You’ve bought or refinanced a home in the last few years and facing a major increase in your mortgage’s interest rate and monthly payments.
By: Federal Citizen Information Center of the U.S. General Services Administration
Here are some tips to help you manage your payments and maintain ownership of your home:
Don’t Ignore the Problem
Many people avoid contact with their lender about mortgage troubles because they feel embarrassed discussing money problems with others. Or sometimes people believe that if lenders know that they are in trouble, the company will automatically rush to a collection agency or foreclosure. This is not the case. It is very important that you respond to mail and phone calls from your lender, because the first notices you receive will offer good information about foreclosure prevention options.
Contact Your Lender
Before you have any conversations with your mortgage company, gather this information and be prepared to discuss it:
* Loan documents/ type of mortgage
* Loan account number
* Recent proof of income documents
* Benefit statements (Social Security, disability, unemployment, retirement, public assistance)
* Tax returns
* Household expenses
* Check the foreclosure laws and time frames in your state at the State Government Housing Office
*The amount of equity in your home: Market value – Balance due on mortgage(s) and/or home equity loans
Then think about how you would answer the following questions:
* What happened to make you miss your mortgage payment(s)?
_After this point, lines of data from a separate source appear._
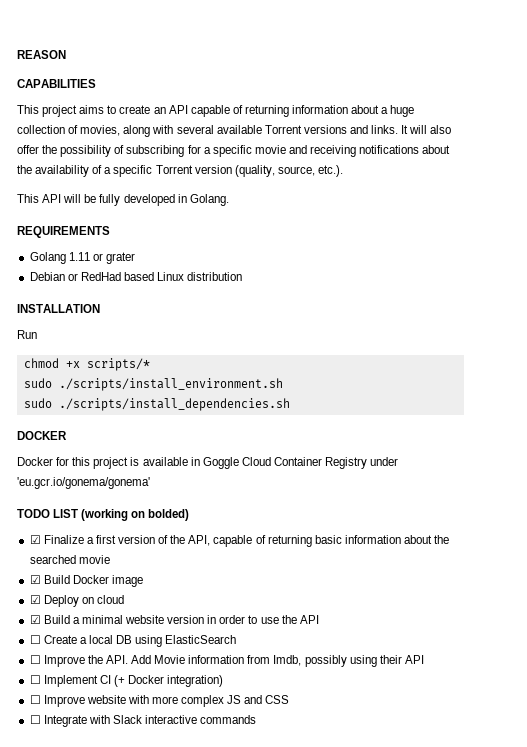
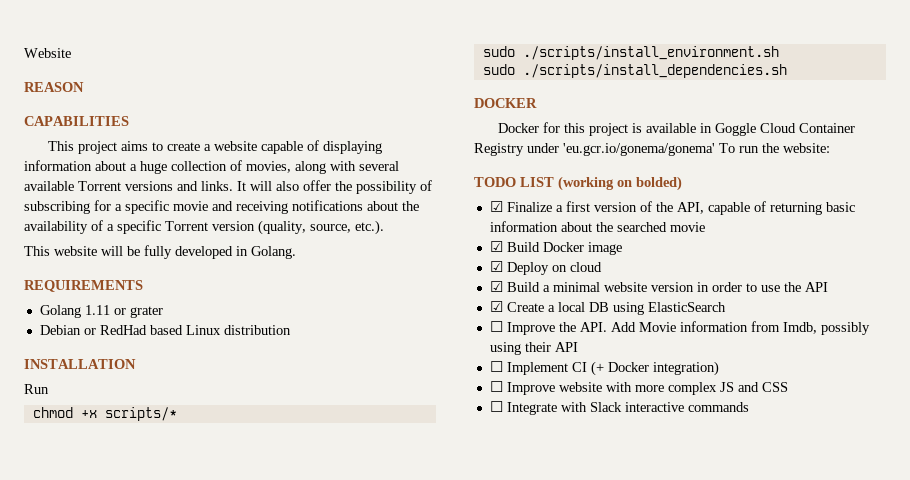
(17, 54) none -> [24,48,71,58] Website //
[153,105,289,117] an API capable of returning -> [203,140,382,154] a website capable of displaying
[42,194,62,203] API -> [54,246,97,256] website
(150, 483) none -> [719,143,830,153] To run the website:
[29,635,41,644] ☐ -> [489,301,503,312] ☑

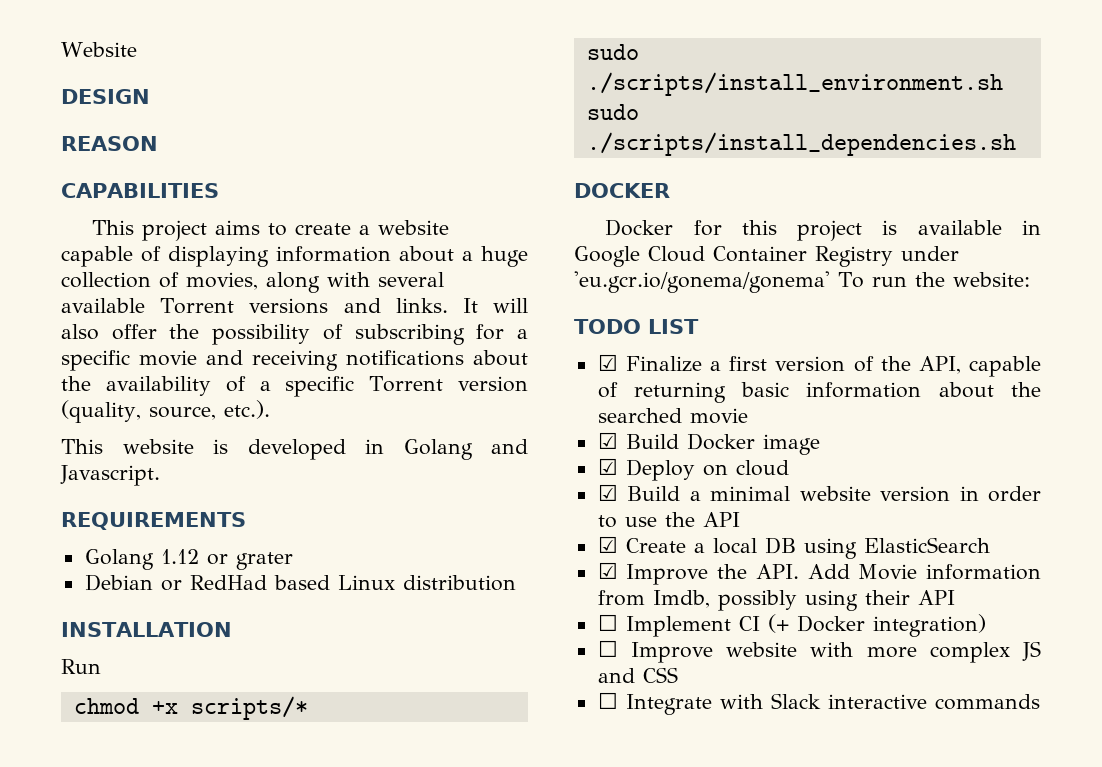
(71, 53) none -> [61,89,150,104] // DESIGN
[101,245,296,259] will be fully developed in Golang. -> [213,439,528,460] [60,465,160,486] is developed in Golang and Javascript.
[84,305,110,315] 1.11 -> [160,549,199,564] 1.12
[714,123,756,136] Goggle -> [574,246,640,267] Google
[558,176,682,191] (working on bolded) -> (699, 326) none
[489,321,503,332] ☐ -> [597,562,618,579] ☑

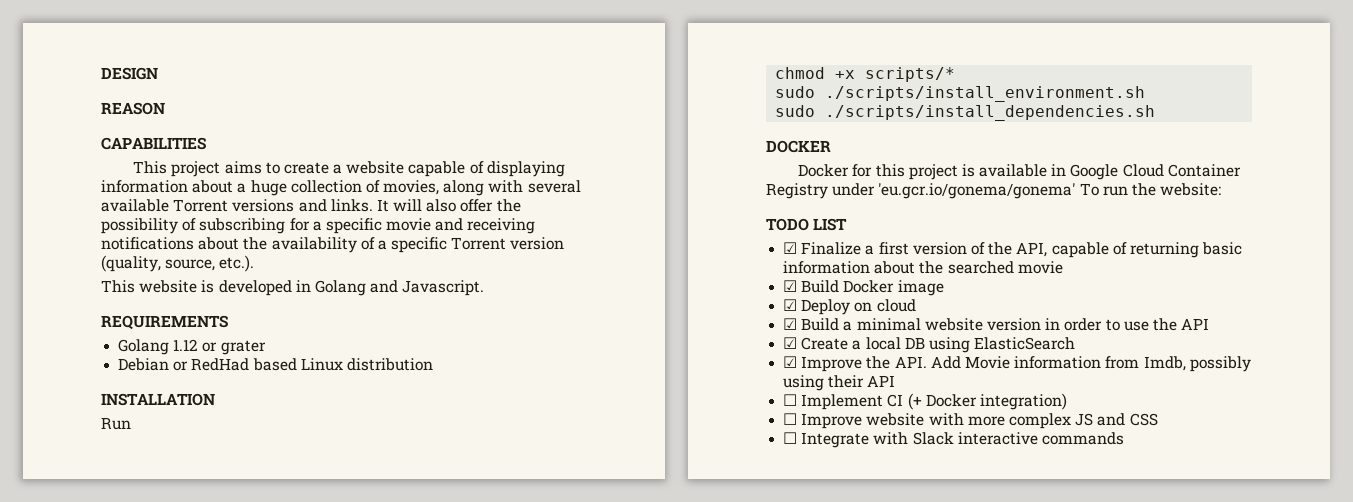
[61,42,137,57] Website // -> (101, 73) none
* How have you tried to resolve the problem?
* Is your problem temporary, long-term, or permanent?
* What changes in your situation do you see in the short term, and in the long term?
* What other financial issues may be stopping you from staying current with your mortgage?
* What type of payment arrangement would be feasible for you?
Contact your mortgage lender to discuss your circumstances as soon as you realize that you’re unable to make your payments. Make sure to let them know that you are serious about keeping your house, including reducing your spending, prioritizing your debt or taking a second job. Most mortgage companies are willing to work with customers they believe are acting in good faith, and those who call them early on. The longer you wait to call, the fewer options you will have.
In addition to contacting your mortgage company, you should consider contacting a reputable housing counselor. The Department of Treasury and the Department of Housing and Urban Development have created the Hope Now Alliance. The Alliance includes housing counselors, mortgage services, investors and others in the mortgage industry who are working to help distressed homeowners save their homes from foreclosure.
Working with Your Mortgage Lender
After providing your lender with information on your circumstances, you might qualify for a loan workout option.
If your problem is temporary, one of the following options may work for you:
Reinstatement: You pay the loan services the entire past-due amount, plus any late fees or penalties by a specific date.
Forbearance: Your lender may allow you to reduce or suspend payments for a short period of time. At the end of the suspended period, you will pay your regular payment plus an additional agreed-upon amount that will cover the payments that were not made during the forbearance period.
Repayment plan: You may be able to get an agreement to resume making your regular monthly payments, plus a portion of the past due payments each month until you are caught up.
If it appears that your situation is long-term or permanent your options may include:
Mortgage modification: Your lender may be able to change the terms of your original loan to make the payments more manageable. Your loan could be permanently changed in one or more of the following ways:
* Adding the missed payments to the existing loan balance.
* Changing the interest rate, including making an adjustable rate into a fixed rate.
* Extending the number of years you have to repay.
* If your mortgage is insured, your lender might help you get a one-time interest-free loan from your mortgage guarantor to bring your account current. You may be allowed to wait several years before repaying this loan.
Use Your Assets
Do you have assets-a second car, jewelry, a whole life insurance policy-that you can sell for cash to help reinstate your loan? Can anyone in your household get an extra job to bring in additional income? Even if these efforts don’t significantly increase your available cash or your income, they demonstrate to your lender that you are willing to make sacrifices to keep your home.
Whether your situation is temporary or long-term, you should review and prioritize your spending. You should also consider federal housing programs, such as FHASecure. This program is a refinancing option that gives credit-worthy homeowners, who were making timely mortgage payments before their loans reset but are now in default, a second chance with a FHA insured loan product. There may be additional options available if you are a veteran.
Mortgage Solution Scams
Most mortgage professionals are trustworthy and provide a valuable service by allowing families to own a home without saving enough money to buy it outright. But dishonest or “predatory” lenders do exist and engage in lending practices that increase the chances that a borrower will lose a home to foreclosure. Borrowers facing unemployment and/or foreclosure are often targets of predatory lenders because they are desperate to find any “solution.” Some abusive practices include:
* Offering to repay the mortgage or sell the property if you sign over the deed and move out. This usually leaves you still owing the debt but without your house.
* Foreclosure prevention companies or “specialists” that charge you a hefty fee for information and services your lender or a HUD-approved housing counselor will provide for free if you contact them.
* Scam artists who tell you that you will be able to remain in the house as a renter and eventually buy it back if you sign over the deed to your home.
* If you receive a proposed solution that seems too good to be true, it probably is. Before signing to take on additional mortgage debt, refinancing, or signing over your title, contact a HUD-approved housing counseling agency.